Naast relatiegerichte evangelisatie organiseren wij, als GKNN, ook allerlei activiteiten om mensen in contact te brengen met de rijke boodschap van de Bijbel. Voorbeelden van deze activiteiten zijn: Bijbelstudie-avonden, groot-huisbezoekavonden, laagdrempelige zangdiensten, koffieochtenden, cursussen enz.
- 9. Gezonde, liefdevolle onderlinge verstandhoudingen zijn essentieel voor het geestelijk leven in de gemeente (Psalm 133).
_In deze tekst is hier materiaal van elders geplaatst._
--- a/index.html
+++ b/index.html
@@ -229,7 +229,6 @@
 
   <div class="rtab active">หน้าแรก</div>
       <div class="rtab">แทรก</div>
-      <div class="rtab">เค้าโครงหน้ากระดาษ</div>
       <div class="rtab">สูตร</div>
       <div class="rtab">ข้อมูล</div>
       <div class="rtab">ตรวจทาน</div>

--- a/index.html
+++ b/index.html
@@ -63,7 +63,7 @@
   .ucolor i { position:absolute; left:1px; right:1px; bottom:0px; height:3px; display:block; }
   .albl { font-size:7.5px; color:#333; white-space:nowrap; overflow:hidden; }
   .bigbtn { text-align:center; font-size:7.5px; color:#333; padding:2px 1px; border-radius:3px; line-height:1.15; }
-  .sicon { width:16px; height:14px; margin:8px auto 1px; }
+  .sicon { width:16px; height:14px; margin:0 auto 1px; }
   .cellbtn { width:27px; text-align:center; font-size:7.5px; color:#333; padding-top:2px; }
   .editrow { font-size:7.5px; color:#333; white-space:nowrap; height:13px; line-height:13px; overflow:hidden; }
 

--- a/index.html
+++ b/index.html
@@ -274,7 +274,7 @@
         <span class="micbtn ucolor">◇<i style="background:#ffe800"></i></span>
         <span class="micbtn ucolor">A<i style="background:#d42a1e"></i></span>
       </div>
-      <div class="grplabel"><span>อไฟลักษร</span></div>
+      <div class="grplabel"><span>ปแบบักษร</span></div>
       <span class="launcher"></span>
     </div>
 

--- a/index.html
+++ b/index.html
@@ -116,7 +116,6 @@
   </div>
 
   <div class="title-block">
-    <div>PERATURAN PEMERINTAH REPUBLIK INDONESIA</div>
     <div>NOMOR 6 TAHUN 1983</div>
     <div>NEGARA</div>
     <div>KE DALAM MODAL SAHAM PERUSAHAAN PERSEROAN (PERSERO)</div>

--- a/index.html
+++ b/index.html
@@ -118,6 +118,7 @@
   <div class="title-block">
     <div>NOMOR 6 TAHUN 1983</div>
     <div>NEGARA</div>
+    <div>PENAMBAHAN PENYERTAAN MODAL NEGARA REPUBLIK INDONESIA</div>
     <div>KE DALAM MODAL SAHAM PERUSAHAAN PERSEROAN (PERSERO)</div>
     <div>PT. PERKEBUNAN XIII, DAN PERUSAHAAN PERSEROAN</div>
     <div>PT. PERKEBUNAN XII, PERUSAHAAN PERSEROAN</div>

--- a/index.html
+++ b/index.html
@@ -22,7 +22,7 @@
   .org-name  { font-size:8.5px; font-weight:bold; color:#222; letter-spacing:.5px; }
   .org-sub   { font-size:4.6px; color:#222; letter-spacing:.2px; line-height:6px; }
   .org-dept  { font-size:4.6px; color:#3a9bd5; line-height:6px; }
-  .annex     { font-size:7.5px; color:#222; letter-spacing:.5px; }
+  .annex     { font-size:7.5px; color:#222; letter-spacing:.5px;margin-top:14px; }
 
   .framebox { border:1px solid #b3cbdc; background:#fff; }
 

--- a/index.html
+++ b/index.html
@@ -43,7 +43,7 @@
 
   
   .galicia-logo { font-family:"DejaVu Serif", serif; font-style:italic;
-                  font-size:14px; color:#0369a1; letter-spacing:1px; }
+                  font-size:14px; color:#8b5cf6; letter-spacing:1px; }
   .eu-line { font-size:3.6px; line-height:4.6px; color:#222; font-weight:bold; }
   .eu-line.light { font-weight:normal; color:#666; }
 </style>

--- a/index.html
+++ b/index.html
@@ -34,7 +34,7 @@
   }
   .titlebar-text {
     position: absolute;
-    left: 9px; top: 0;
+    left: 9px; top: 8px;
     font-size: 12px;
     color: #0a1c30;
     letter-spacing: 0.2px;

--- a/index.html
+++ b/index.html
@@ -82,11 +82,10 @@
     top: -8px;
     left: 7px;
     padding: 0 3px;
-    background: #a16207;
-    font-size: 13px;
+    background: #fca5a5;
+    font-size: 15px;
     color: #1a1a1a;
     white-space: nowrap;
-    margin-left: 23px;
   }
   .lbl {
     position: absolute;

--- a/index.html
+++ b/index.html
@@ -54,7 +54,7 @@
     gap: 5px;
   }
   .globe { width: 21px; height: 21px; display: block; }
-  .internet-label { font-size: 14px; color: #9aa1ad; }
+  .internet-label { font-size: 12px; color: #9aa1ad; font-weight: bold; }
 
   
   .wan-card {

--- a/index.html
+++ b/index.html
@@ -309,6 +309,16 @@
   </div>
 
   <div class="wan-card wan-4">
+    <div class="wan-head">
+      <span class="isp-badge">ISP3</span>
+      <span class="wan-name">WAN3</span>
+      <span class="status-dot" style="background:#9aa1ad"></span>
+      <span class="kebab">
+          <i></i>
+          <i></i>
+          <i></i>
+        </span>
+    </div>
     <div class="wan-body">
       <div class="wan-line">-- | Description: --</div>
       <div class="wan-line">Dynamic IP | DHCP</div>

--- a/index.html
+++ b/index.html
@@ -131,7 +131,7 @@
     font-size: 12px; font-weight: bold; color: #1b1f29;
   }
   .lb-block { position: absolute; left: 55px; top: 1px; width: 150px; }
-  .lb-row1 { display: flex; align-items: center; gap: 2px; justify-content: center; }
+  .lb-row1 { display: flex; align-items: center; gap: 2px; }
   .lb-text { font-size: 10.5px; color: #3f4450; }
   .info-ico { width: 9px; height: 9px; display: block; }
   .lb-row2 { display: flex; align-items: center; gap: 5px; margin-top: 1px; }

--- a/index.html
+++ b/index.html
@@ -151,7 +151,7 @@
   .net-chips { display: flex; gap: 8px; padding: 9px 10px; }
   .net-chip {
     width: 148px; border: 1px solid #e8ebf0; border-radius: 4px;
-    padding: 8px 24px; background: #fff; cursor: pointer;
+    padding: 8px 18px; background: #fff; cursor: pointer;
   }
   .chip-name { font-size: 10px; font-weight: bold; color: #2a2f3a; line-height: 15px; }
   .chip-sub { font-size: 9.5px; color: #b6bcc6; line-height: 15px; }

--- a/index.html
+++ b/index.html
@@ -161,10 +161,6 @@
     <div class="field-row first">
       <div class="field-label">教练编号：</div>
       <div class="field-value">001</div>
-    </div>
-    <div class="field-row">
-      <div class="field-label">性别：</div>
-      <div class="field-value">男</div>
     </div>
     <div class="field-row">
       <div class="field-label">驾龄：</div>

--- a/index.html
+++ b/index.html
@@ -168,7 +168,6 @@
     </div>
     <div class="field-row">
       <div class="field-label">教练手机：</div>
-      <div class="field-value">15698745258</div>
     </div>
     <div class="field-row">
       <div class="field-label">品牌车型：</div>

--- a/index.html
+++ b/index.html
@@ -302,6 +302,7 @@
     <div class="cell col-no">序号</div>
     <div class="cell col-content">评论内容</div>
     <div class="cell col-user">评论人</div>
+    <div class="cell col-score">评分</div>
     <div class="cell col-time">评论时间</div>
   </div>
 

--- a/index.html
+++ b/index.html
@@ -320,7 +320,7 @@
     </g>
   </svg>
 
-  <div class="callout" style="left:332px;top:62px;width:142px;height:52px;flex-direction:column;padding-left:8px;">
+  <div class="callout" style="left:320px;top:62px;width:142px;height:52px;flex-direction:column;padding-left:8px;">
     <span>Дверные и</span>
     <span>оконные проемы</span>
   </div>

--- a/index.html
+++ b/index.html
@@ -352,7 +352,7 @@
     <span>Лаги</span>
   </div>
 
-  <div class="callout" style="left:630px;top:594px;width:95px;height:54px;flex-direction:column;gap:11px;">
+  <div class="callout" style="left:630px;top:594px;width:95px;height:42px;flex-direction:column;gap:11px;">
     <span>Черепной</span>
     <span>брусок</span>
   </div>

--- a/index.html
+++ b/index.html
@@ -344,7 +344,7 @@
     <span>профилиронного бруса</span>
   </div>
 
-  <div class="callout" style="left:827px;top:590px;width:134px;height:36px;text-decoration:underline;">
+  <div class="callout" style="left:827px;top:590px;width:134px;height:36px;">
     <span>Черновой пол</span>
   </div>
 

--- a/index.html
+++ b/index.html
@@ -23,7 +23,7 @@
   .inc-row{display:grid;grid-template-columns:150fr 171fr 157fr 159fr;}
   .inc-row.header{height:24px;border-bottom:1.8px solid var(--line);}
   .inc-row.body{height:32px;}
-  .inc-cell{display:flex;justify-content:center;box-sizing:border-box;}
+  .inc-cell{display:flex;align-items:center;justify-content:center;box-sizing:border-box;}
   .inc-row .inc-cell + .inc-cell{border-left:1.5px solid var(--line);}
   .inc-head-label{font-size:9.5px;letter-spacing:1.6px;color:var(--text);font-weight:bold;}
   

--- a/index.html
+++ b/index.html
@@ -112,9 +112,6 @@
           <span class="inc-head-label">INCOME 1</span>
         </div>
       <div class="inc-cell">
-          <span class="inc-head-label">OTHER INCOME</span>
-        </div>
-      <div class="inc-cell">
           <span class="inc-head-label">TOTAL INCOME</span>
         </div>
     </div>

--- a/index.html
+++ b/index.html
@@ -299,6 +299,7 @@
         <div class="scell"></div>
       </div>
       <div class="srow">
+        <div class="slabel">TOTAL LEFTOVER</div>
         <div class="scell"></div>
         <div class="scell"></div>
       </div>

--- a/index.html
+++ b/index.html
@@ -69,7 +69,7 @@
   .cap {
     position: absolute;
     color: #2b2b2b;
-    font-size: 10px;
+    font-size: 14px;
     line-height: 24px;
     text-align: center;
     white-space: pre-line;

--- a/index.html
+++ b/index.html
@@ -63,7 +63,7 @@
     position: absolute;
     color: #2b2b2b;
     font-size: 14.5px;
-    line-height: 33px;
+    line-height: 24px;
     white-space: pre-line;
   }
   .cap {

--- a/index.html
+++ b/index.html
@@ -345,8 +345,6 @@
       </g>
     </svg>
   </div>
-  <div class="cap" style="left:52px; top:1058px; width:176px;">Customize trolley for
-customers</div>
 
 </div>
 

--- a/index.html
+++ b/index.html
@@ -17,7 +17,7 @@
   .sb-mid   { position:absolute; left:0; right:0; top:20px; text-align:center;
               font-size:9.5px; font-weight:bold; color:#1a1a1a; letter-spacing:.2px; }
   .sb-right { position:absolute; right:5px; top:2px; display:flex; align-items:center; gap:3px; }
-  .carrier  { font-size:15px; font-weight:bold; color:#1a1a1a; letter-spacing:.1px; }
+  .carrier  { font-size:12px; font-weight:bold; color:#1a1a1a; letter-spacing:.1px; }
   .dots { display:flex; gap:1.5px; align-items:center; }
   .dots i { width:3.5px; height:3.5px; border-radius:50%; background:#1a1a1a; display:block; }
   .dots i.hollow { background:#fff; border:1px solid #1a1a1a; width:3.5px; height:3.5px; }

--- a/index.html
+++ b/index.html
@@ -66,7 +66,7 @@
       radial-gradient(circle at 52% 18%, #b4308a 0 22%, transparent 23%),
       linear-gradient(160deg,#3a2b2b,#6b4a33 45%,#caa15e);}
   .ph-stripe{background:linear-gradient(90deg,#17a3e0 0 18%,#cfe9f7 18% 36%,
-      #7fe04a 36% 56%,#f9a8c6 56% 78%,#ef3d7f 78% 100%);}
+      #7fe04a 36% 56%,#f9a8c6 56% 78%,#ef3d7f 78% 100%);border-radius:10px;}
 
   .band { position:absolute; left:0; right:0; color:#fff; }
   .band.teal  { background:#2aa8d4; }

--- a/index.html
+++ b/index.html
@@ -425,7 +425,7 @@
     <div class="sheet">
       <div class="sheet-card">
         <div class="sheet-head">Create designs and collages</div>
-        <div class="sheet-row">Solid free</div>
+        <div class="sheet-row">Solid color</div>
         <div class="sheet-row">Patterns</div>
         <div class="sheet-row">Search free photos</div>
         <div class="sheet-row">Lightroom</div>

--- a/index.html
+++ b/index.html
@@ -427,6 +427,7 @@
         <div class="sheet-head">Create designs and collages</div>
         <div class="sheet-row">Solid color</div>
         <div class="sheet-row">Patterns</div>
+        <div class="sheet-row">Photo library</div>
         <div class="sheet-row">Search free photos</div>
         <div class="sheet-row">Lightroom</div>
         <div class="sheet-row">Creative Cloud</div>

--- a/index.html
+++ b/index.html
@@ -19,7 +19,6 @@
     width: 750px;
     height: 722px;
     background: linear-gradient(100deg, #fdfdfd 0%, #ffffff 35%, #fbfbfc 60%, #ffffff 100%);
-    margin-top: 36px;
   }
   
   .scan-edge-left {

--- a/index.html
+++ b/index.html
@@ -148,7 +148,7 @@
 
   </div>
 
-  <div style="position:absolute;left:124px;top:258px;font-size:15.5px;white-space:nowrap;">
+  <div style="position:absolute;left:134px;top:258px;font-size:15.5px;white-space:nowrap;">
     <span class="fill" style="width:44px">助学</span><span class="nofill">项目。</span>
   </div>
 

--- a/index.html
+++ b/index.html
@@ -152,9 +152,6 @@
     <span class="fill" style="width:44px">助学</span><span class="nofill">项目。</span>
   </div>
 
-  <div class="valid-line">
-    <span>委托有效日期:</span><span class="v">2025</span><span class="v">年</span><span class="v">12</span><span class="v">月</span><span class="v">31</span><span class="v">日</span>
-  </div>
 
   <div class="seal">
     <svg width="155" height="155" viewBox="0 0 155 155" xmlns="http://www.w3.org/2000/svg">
Liefde die op een geloofwaardige wijze in praktijk wordt gebracht geeft de gemeente een grote, door God zelf bewerkte uitstraling. In deze tijd van liefdeloosheid willen mensen ervaren hoe de christelijke liefde werkt in het leven van alledag. In de Bijbel is liefde een vrucht en een handeling (1 Korinthe 13). Wanneer liefdebetoon onder de maat blijft, wordt de ontwikkeling van de gemeente ernstig geblokkeerd.
- 10. De gemeente dient zich in overeenstemming met deze tijd en cultuur te openbaren zonder daarbij haar Bijbels fundament te verliezen.
De gemeente moet cultureel relevant en tegelijkertijd 100% Bijbelgetrouw zijn! In de GKNN mogen culturele variaties bestaan. Tradities zijn niet onbelangrijk. Wie niet wil leren van het verleden zal de geschiedenis over moeten doen, zal het heden niet kunnen begrijpen en is niet klaar voor de toekomst. Tradities mogen echter nooit tot dogma verheven worden. Paulus verdedigt deze Bijbelse opvatting in 1 Korinthe 9:20-22 met de woorden: “Voor allen ben ik alles geworden, om in ieder geval enigen te behouden”. Ook de apostelen worstelden met vragen over cultuur en fundament (Handelingen 10 en 11). De Bijbel stelt grenzen, waarden en normen. De Bijbelse norm staat boven de culturen en tradities. Maar op die basis kunnen en mogen culturele variaties bestaan. Als ze niet tegen de Bijbel zijn, betreft het een traditie die als zodanig niet hoeft te verdwijnen, maar ook niet aan anderen mag worden opgelegd (Handelingen 15).
In Openbaring 21:24-26 lezen we dat de “heerlijkheid en eer” van de volken (culturen) zullen worden ingebracht in het nieuwe Jeruzalem. Als het gaat om culturele verschillen tussen bestaande gemeenten dan is de vergadering van de apostelen in Jeruzalem (Handelingen 15) ons tot voorbeeld.